The Roundtable, NAHB and NAA today filed an amicus brief with the U.S. Supreme Court supporting the petitioners in Sackett v. EPA
Both cases have significant implications for property owners seeking development permits under the CWA, and more broadly, for the scope of federal regulatory jurisdiction over marginal wetlands, ditches, and storm drains.
At issue in today’s (Sept. 30) brief and the underlying Sackett case is whether a landowner may seek federal judicial review of an administrative compliance order issued by the EPA before the agency files a lawsuit to enforce its administrative action. And, if landowners are not allowed federal court review over agency compliance orders, does this violate their due process rights under the U.S. Constitution?
As case law currently stands, a landowner targeted by an EPA order must comply with its terms, restore the property as the agency demands, and then litigate the legality of the original EPA order after the fact — even if the agency wrongly issued the order in the first place. The only alternative — for those willing to take the risk — is to defy an order that may have been illegally issued and wait to be sued by EPA, as fines and penalties mount. The Supreme Court will decide whether landowners have the right to challenge the legality of the agency order in federal court upon issuance — thereby avoiding the “comply or defy” dilemma.
In the Sept. 7 (PPL v. Montana) filing, The Roundtable and its coalition partners urged the high court to clarify that “legal standards for ‘navigable waters’ are different depending on the statute at issue and the purpose of the determination.” According to the coalition’s brief, the EPA and the Army Corps are poised to finalize proposed new CWA guidance relying on “aberrant case law” to support a new, broader definition of “traditional navigable waters” as long as any federal court has deemed the water navigable ‘for any purpose’ or if the water can float a kayak or canoe.”
As the coalition stated, a lower court “held, incorrectly, that current recreational use of one segment of a river is sufficient to determine that the entire river is navigable for title purposes.” By reversing this inappropriate ruling, the Supreme Court would help ensure that its words may “not be subject to misuse” by federal agencies seeking to advance a “renegade interpretation of ‘traditional navigable waters’ under the CWA.”
Given expansive interpretations of this term by EPA and the Army Corps — so as to encompass wetlands, ditches and storm drains — such determinations can have a significant impact on land development activities.
Roundtable member firms frequently obtain CWA permit coverage when developing or building their projects, under both Section 402 (for discharges of stormwater) and Section 404 (discharges of fill material).
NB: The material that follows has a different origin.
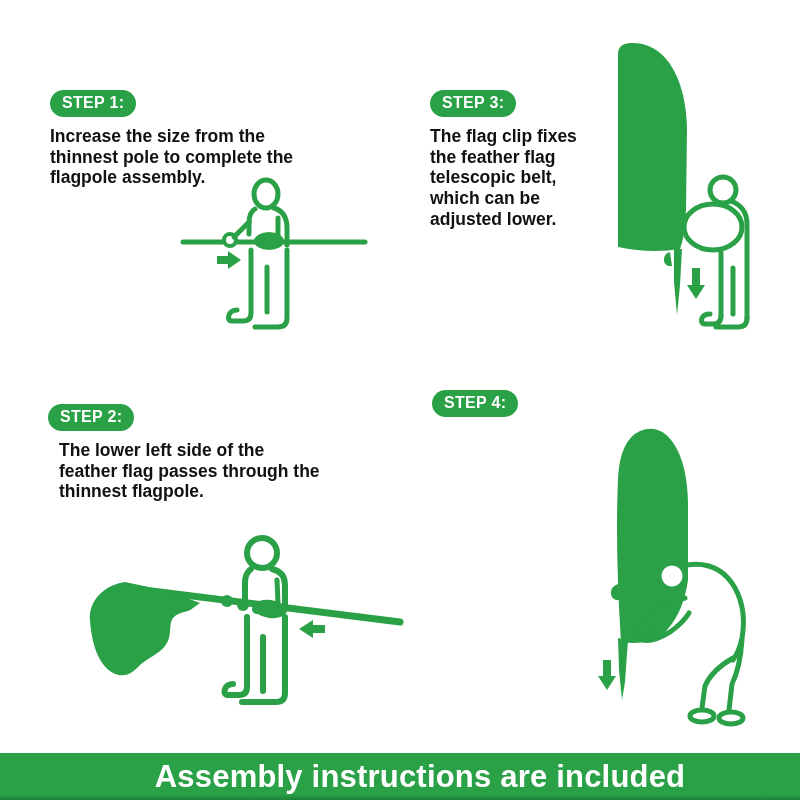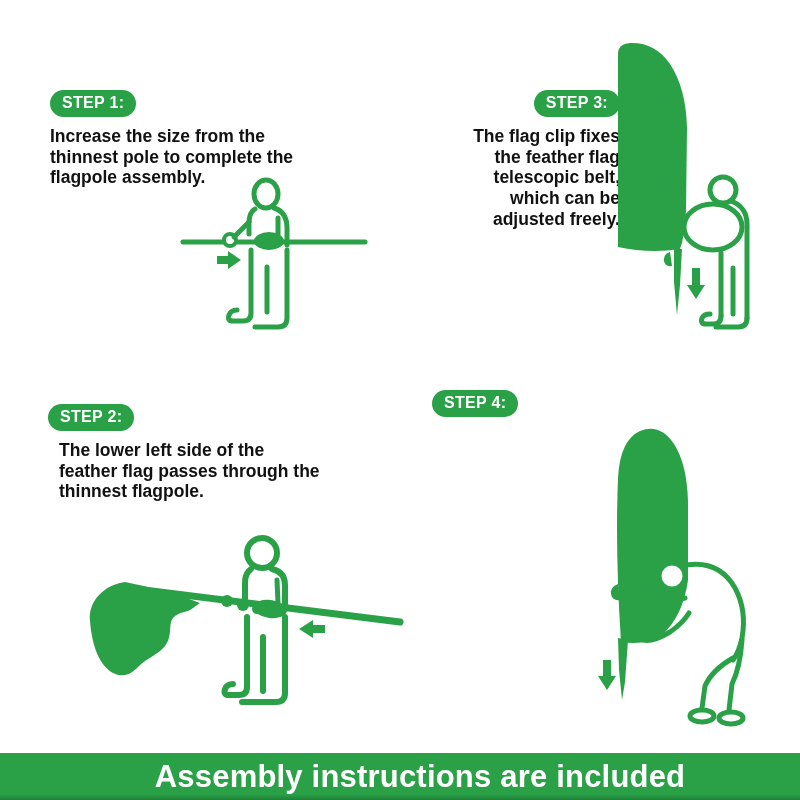"STEP 3:" div.step-block { text-align: right -> none }
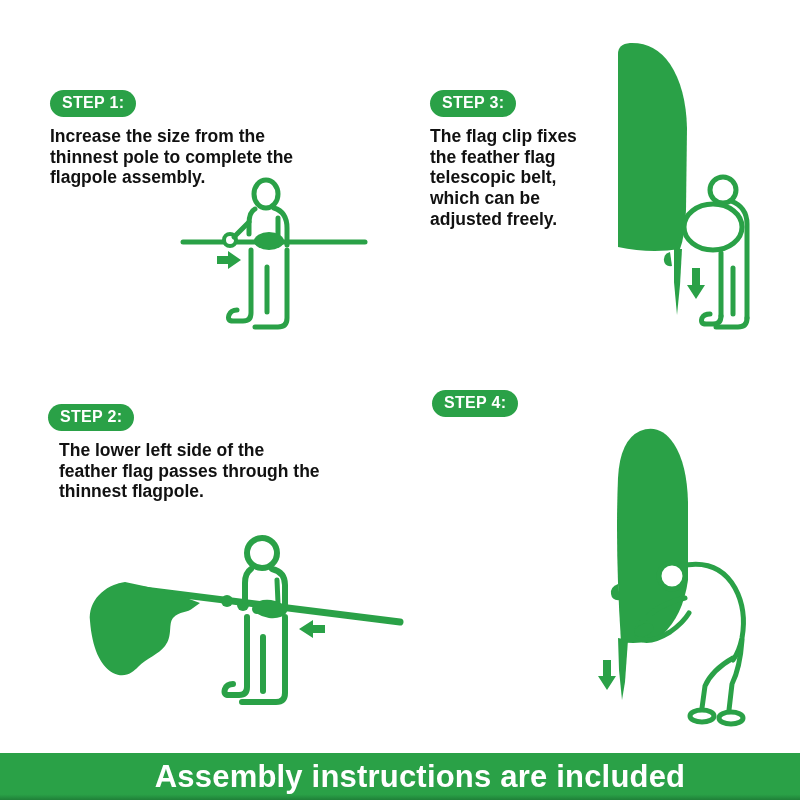"The flag clip fixes" div.desc { text: freely -> lower }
Thus, the fundamental issue in both Sackett and PPL of whether a parcel contains “waters of the United States” to trigger CWA jurisdiction and associated permitting requirements —and whether and how a property owner can challenge that determination in court – is of utmost importance to Roundtable members and the real estate community generally.
The high court, whose 2011-2012 term begins this Monday and runs till next October, is expected to reach a decision on these cases during the first half of 2012.